**Work task**
Only the lines from the first line of the entries through the line with "font-style:italic; font-size:10px; line-height:22.5px;" belong in the answer, each restated word for word and without pictures.

**Dataset**
-*-*-

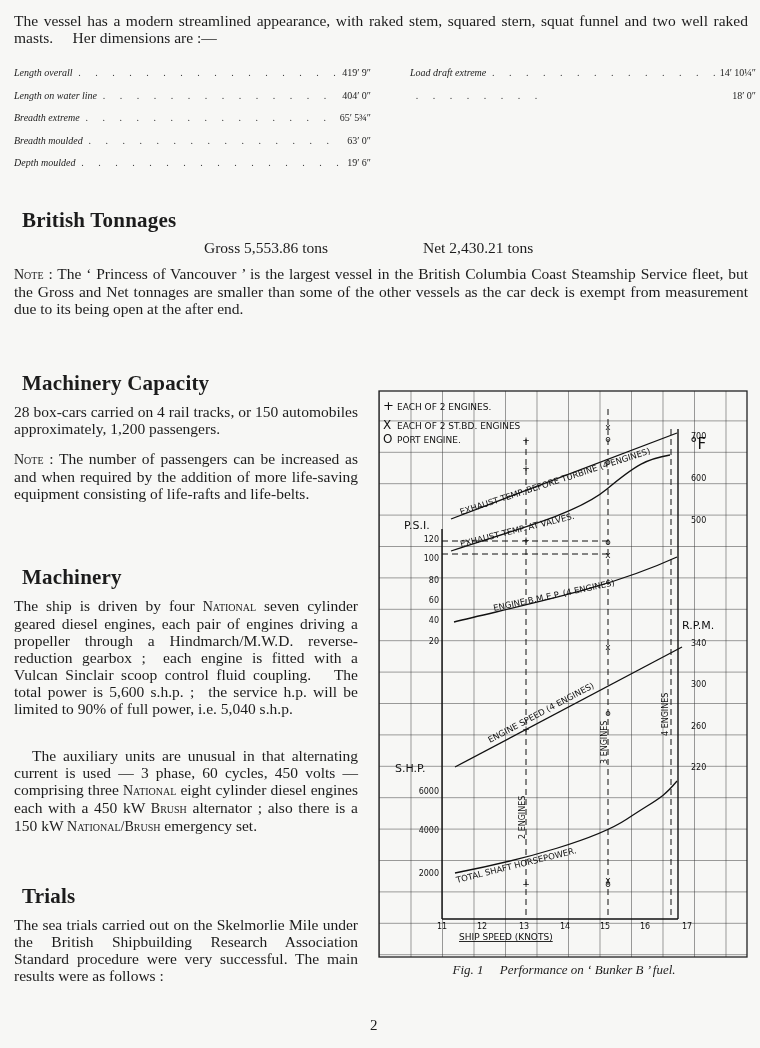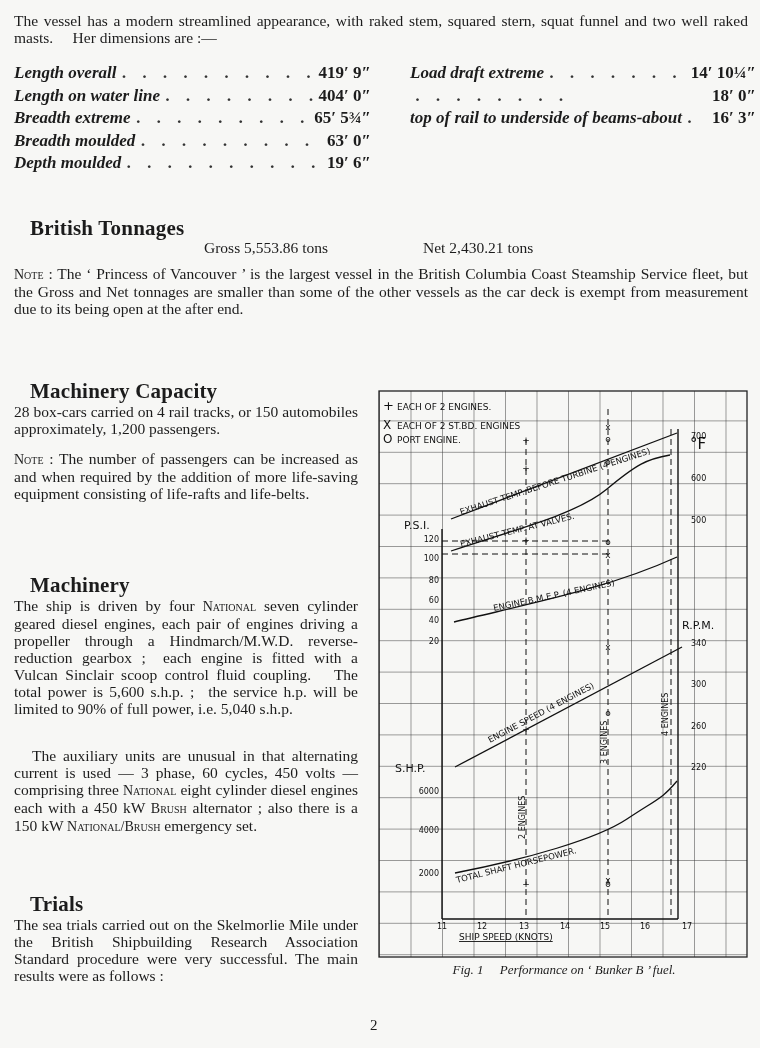--- a/index.html
+++ b/index.html
@@ -1,27 +1,27 @@
 <!DOCTYPE html>
 <html><head>
 <meta charset="utf-8">
 <style>
   html, body { margin:0; padding:0; }
   body { width:760px; height:1048px; background:#f7f7f5; color:#1c1c1c; font-family:"Liberation Serif", serif; position:relative; overflow:hidden; }
   .abs { position:absolute; }
   .p { font-size:15.5px; line-height:17px; text-align:justify; }
   .intro { left:14px; top:12px; width:734px; }
-  .dim { font-style:italic; font-size:17px; line-height:22.5px;font-weight:bold; }
+  .dim { font-style:italic; font-size:10px; line-height:22.5px; }
   .dim-row { display:flex; white-space:nowrap; }
   .dim-row .lbl { flex:0 0 auto; }
   .dim-row .dots { flex:1 1 auto; overflow:hidden; letter-spacing:6px; color:#333; padding-left:6px; }
   .dim-row .val { flex:0 0 auto; font-style:normal; padding-left:4px; }
   .dim-left { left:14px; top:62px; width:357px; }
   .dim-right { left:393px; top:62px; width:346px;margin-left:17px; }
-  h2 { margin:16px; font-family:"Liberation Serif", serif; font-weight:bold; font-size:21px; letter-spacing:0.2px; }
+  h2 { margin:8px; font-family:"Liberation Serif", serif; font-weight:bold; font-size:21px; letter-spacing:0.2px; }
   .sc { font-variant:small-caps; font-size:14px; }
   .col { width:344px; left:14px; }
   .chart-box { left:377px; top:389px; width:374px; height:570px; }
   .caption { left:378px; top:962px; width:372px; text-align:center; font-style:italic; font-size:13px; }
   .pagenum { left:370px; top:1017px; font-size:15px; }
   svg text { font-family:"DejaVu Sans", sans-serif; }
 </style>
 </head>
 <body>
 
@@ -57,25 +57,20 @@
 
 <div class="abs dim dim-right">
   <div class="dim-row">
       <span class="lbl">Load draft extreme</span>
       <span class="dots">. . . . . . . . . . . . . . . . . . .</span>
       <span class="val">14′ 10¼″</span>
     </div>
   <div class="dim-row">
       <span class="dots">. . . . . . . .</span>
       <span class="val">18′ 0″</span>
-    </div>
-  <div class="dim-row">
-      <span class="lbl">top of rail to underside of beams-about</span>
-      <span class="dots">. . .</span>
-      <span class="val">16′ 3″</span>
     </div>
 </div>
 
 <h2 class="abs" style="left:14px;top:200px;">British Tonnages</h2>
 <div class="abs p" style="left:204px;top:239px;">Gross 5,553.86 tons</div>
 <div class="abs p" style="left:423px;top:239px;">Net 2,430.21 tons</div>
 <div class="abs p" style="left:14px;top:265px;width:734px;"><span class="sc">Note</span> <span>: The ‘ Princess of Vancouver ’ is the largest vessel in the British Columbia Coast Steamship Service fleet, but the Gross and Net tonnages are smaller than some of the other vessels as the car deck is exempt from measurement due to its being open at the after end.</span></div>
 
 <h2 class="abs" style="left:14px;top:363px;">Machinery Capacity</h2>
 <div class="abs p col" style="top:403px;">28 box-cars carried on 4 rail tracks, or 150 automobiles approximately, 1,200 passengers.</div>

-*-*-

**Result**
--- a/index.html
+++ b/index.html
@@ -1,27 +1,27 @@
 <!DOCTYPE html>
 <html><head>
 <meta charset="utf-8">
 <style>
   html, body { margin:0; padding:0; }
   body { width:760px; height:1048px; background:#f7f7f5; color:#1c1c1c; font-family:"Liberation Serif", serif; position:relative; overflow:hidden; }
   .abs { position:absolute; }
   .p { font-size:15.5px; line-height:17px; text-align:justify; }
   .intro { left:14px; top:12px; width:734px; }
-  .dim { font-style:italic; font-size:17px; line-height:22.5px;font-weight:bold; }
+  .dim { font-style:italic; font-size:10px; line-height:22.5px; }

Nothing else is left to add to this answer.